Dermatology is a unique and often complex therapeutic area for conducting clinical research, which is why it is crucial to select a CRO with ample experience in dermatology research to manage your study.
ethica CRO is highly experienced in the following areas:
Psoriasis, atopic dermatitis, seborrheic dermatitis, etc.
fillers, botulinum toxin, topical retinoids, laser/light treatments, etc.
Do you want to learn more about how our clinical expertise can benefit your dermatological study ?
Dermatological studies often face a number of challenges throughout their lifecycles. In order to become accepted by regulatory agencies, many endpoints based on qualitative and subjective assessment scales will require robust validation. Additionally, it is often the case that environmental and seasonal factors confound study results and affect research participant recruitment as well as study compliance.
Several study designs also employ novel assessment tools and may require specialized services such as photography or dermopathology in order to achieve their primary study outcome.
Our Dermatology Expertise
When it comes to your dermatology research program, we are eager to provide insight and strategic guidance to ensure that your study offers optimal research participant experience and viable clinical outcomes. Our dedicated team of clinical experts will effectively design and manage your drug, device, or cosmetic study.
At ethica CRO, not only do we understand the challenges of dermatological research, but we also know how to effectively leverage these obstacles within your clinical study’s design and logistics. Whatever hurdle you may come across during your research program, ethica CRO has the right tools and experience to ensure your study’s success.
Since its inception, ethica CRO has completed over 170 dermatology studies.
Your CRO of Choice for Dermatology Clinical Research
Our team will help you:
- Appropriately validate your assessment scales;
- Manage research participant screening and education;
- Promote compliance and retention, especially when dealing with a younger demographic.
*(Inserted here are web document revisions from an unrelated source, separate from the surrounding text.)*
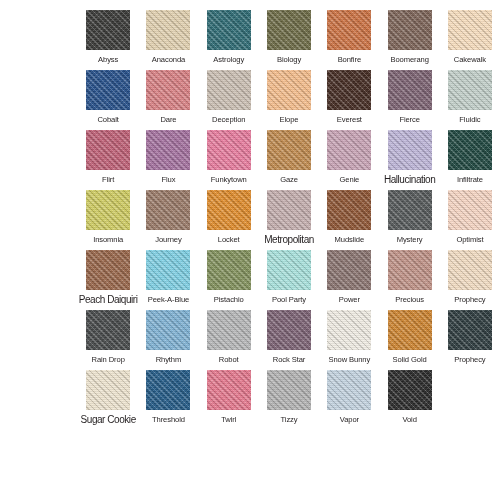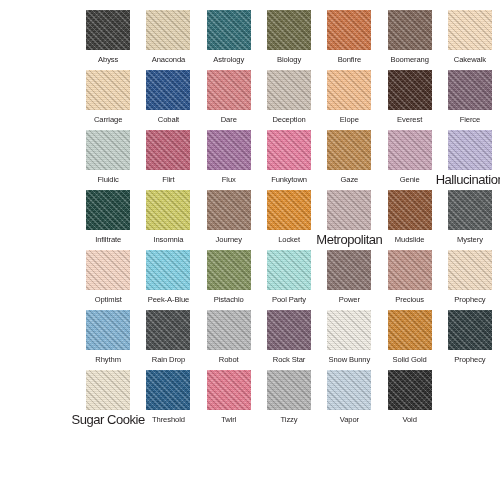"Carriage" div.swatch-cell { html: <div> <div></div> <div>Carriage</div> </div> -> none }
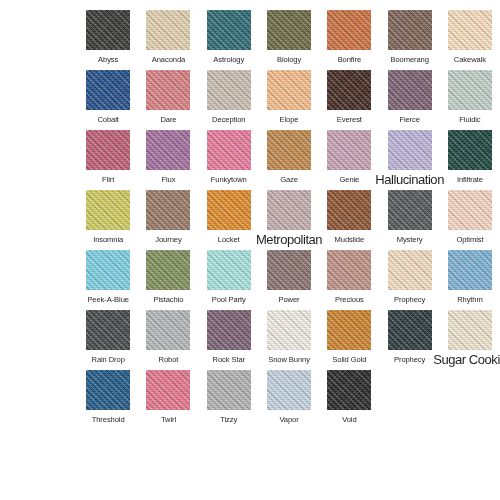"Hallucination" .swatch-label.tight { font-size: 13px -> 10px }
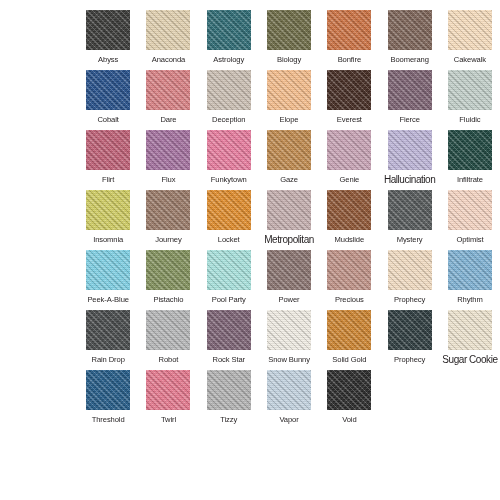"Peach Daiquiri" div.swatch-cell { html: none -> <div> <div></div> <div>Peach Daiquiri</div> </div> }
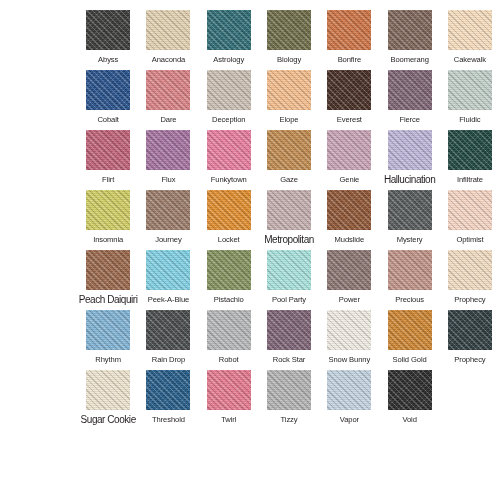"Rhythm" div.swatch-cell { order: before "Rain Drop" -> after "Rain Drop" }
Case Study – FDA’s First Approval of a Dermal Filler for the Treatment of Acne Scars: How ethica CRO helped its client meeting unique technical challenges
It is estimated that between 40 and 50 million people in the U.S. currently suffer from acne. Approximately 95% of acne patients are affected by permanent textural changes, scarring, and skin indentations that occur as a result of acne. Acne scarring, whether it is moderate or severe, can significantly impact the well-being and quality of life of acne patients.
ethica CRO successfully designed and managed a double-blinded, randomized, placebo-controlled pivotal study that led to the FDA’s first approval of a dermal filler for the treatment of acne scars.
Designing and managing filler studies for nasolabial folds, lip augmentation or cheek volumization is quite straightforward; however, there were no predicate filler studies of acne scars.
A proprietary assessment scale was developed, as there was no validated scale for assessing the severity of individual acne scars. An innovative photography rig was also created to effectively and consistently produce photos that captured depth of individual scars.
There was a heterogeneous distribution of acne scarring amongst eligible research participants with the number of scars per participant ranging from approximately 4 to 25. ethica created the full statistical analysis plan (SAP) to include generalized estimating equation (GEE) cumulative logit models and appropriate sensitivity testing (e.g., tipping point analyses) to address the unique presentation of acne scarring.
ethica’s accredited procedures, study management processes, and trial master file (TMF) were audited by the FDA with no 483s issued. Following product approval, ethica assisted its client in their medical affairs research program.